■ REQUIRED ACTION
Return the data below unchanged, without images.

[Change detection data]
----
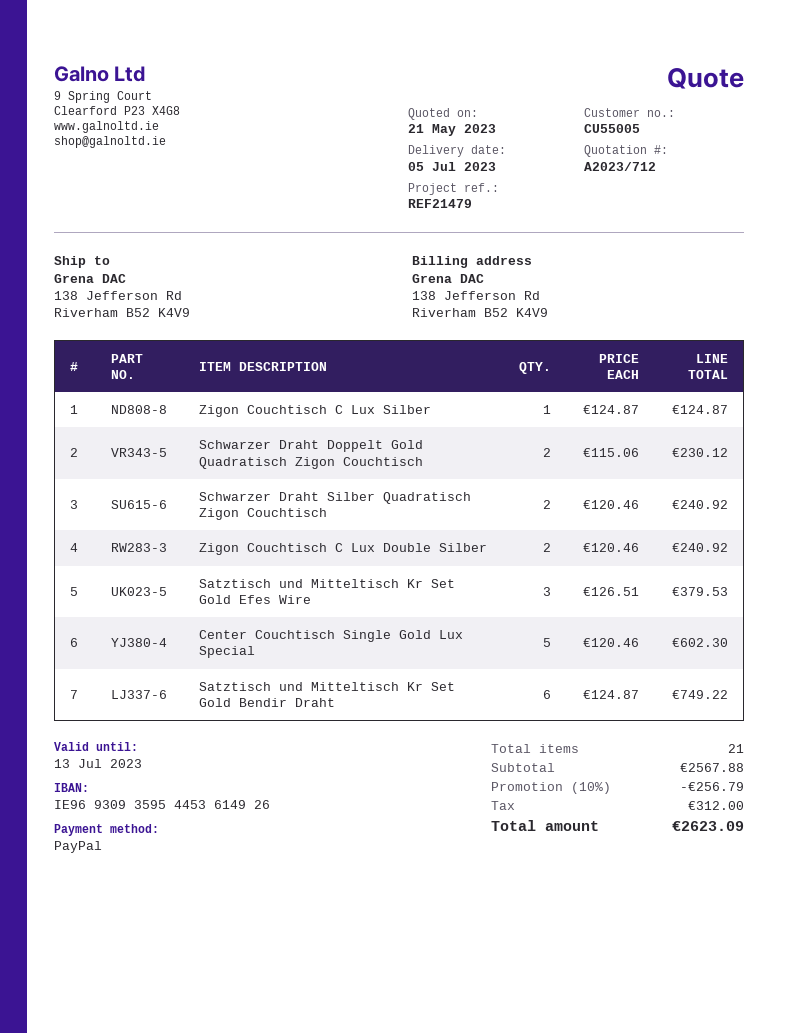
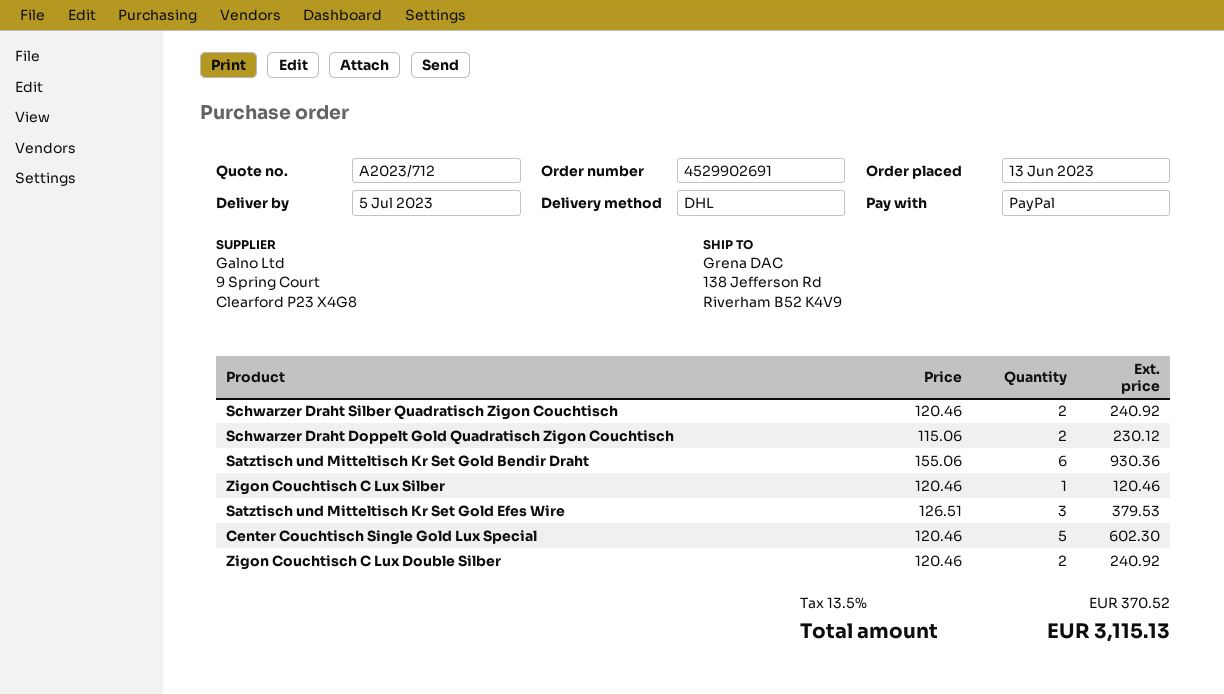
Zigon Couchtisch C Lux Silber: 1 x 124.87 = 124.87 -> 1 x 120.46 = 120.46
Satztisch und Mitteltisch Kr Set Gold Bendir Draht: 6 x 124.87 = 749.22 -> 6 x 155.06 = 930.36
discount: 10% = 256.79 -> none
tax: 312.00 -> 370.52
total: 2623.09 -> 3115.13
----
■ RESPONSE AREA
Zigon Couchtisch C Lux Silber: 1 x 124.87 = 124.87 -> 1 x 120.46 = 120.46
Satztisch und Mitteltisch Kr Set Gold Bendir Draht: 6 x 124.87 = 749.22 -> 6 x 155.06 = 930.36
discount: 10% = 256.79 -> none
tax: 312.00 -> 370.52
total: 2623.09 -> 3115.13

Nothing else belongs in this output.